For further discussion regarding this topic please feel free to contact the Fort Lauderdale Accident Lawyers at 1-877-529-0444 or by email at info@schulaw.com

July 23, 2010

WHAT FORMS OF FLORIDA VEHICULAR INSURANCE SHOULD WE PURCHASE TO PROTECT OURSELVES IN THE EVENT OF AN FORT LAUDERDALE ACCIDENT? PART II

It is this writer's opinion that uninsured or underinsured motorist benefits are the single most beneficial forms of coverage. Uninsured motorist benefits provide full bodily injury liability protection for you the insured, in the event that the individual who caused your Fort Lauderdale vehicular accident has no or not enough bodily injury liability insurance of their own.

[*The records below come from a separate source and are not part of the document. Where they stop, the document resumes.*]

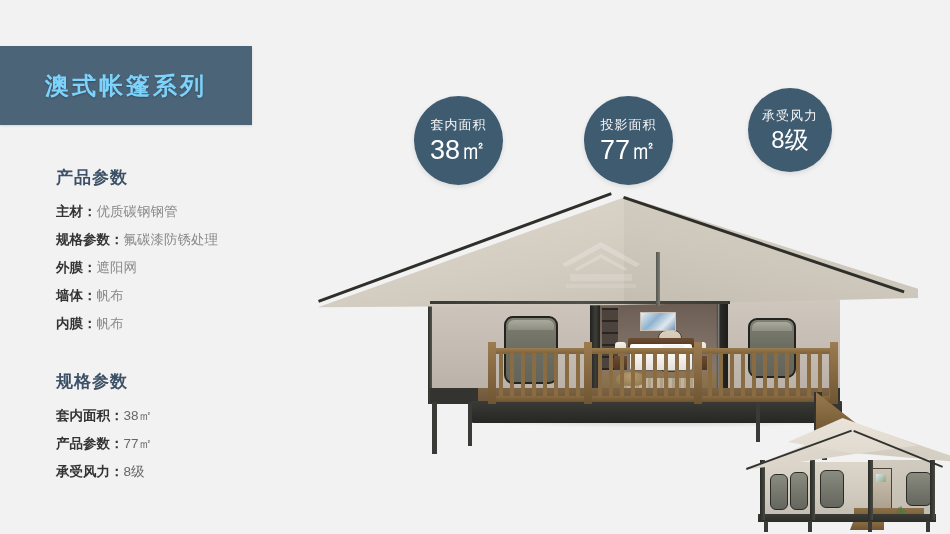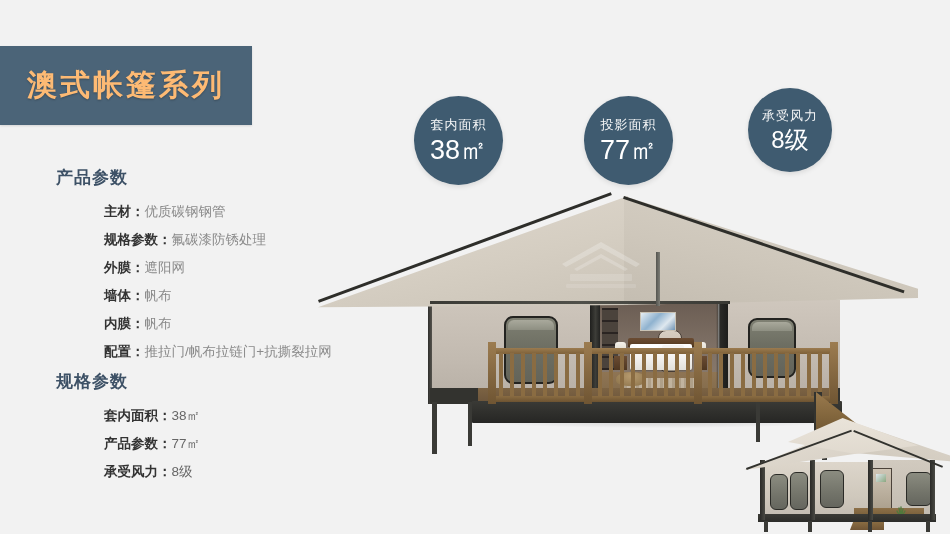"澳式帐篷系列" .title-banner .t { color: #fdba74 -> #7dd3fc; font-size: 30px -> 24px }
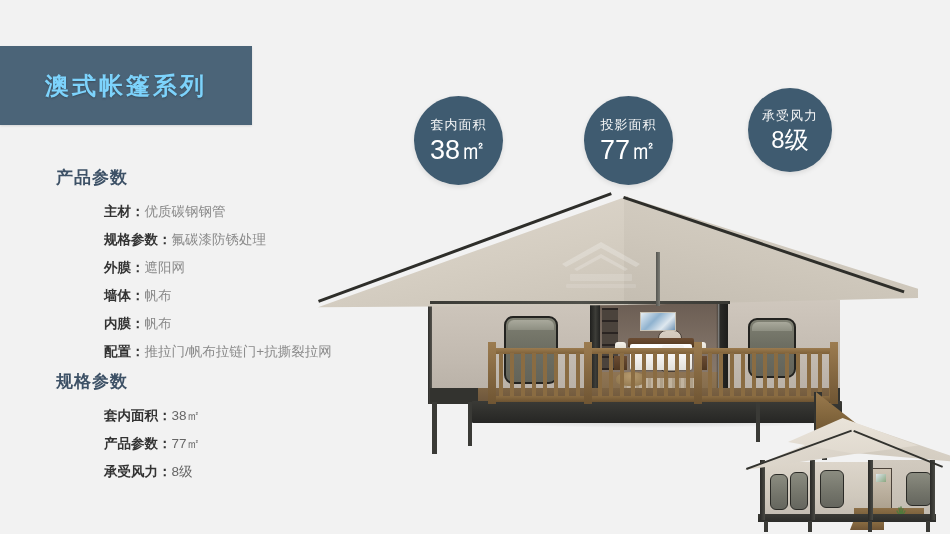"主材：优质碳钢钢管" .spec-row { margin-left: 48px -> none }
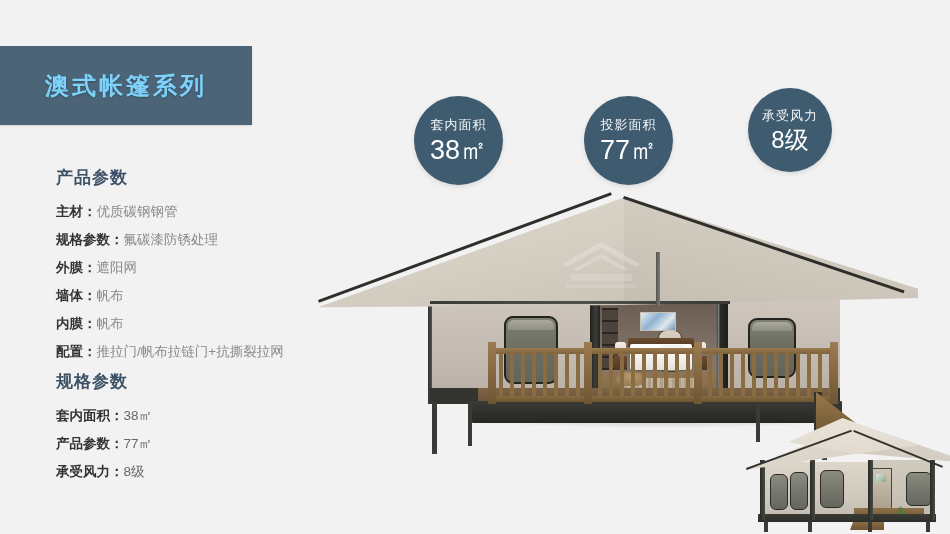"配置：推拉门/帆布拉链门+抗撕裂拉网" div.spec-row { html: <div> <span>配置：</span><span>推拉门/帆布拉链门+抗撕裂拉网</span> </div> -> none }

It is this writer's opinion that uninsured motorist protection is a necessity and is the cheapest form of disability insurance that an individual can purchase to protect themselves in the event they are severely impaired and disabled as a result of an uninsured or underinsured motor vehicle accident.

It is this writer's opinion that almost all Florida automobile insurance companies that could sell uninsured motorist protection intentionally persuade their insureds not to purchase uninsured motorist protection because their primary allegiance is to the insurance carrier and not to the Florida insureds. Florida automobile insurance agents generally, wrongly advise Florida vehicular insurance purchasers that they do not need uninsured motorist protection if they have PIP and med-pay, by improperly describing uninsured motorist coverage as simply additional medical benefits. This is false and misleading and Florida automobile insurance agents generally, intentionally omit describing all the benefits that a prospective insured would be entitled to directly from uninsured motorist benefits, whether by a settlement with the insurance company or from a jury verdict and judgment. Those benefits could include the payment for past and present pain and suffering, the loss of enjoyment of life, emotional distress, disability and impairment, as well as for medical, hospital and nursing costs and lost wages well in excess of the underlying PIP and med-pay benefits provided.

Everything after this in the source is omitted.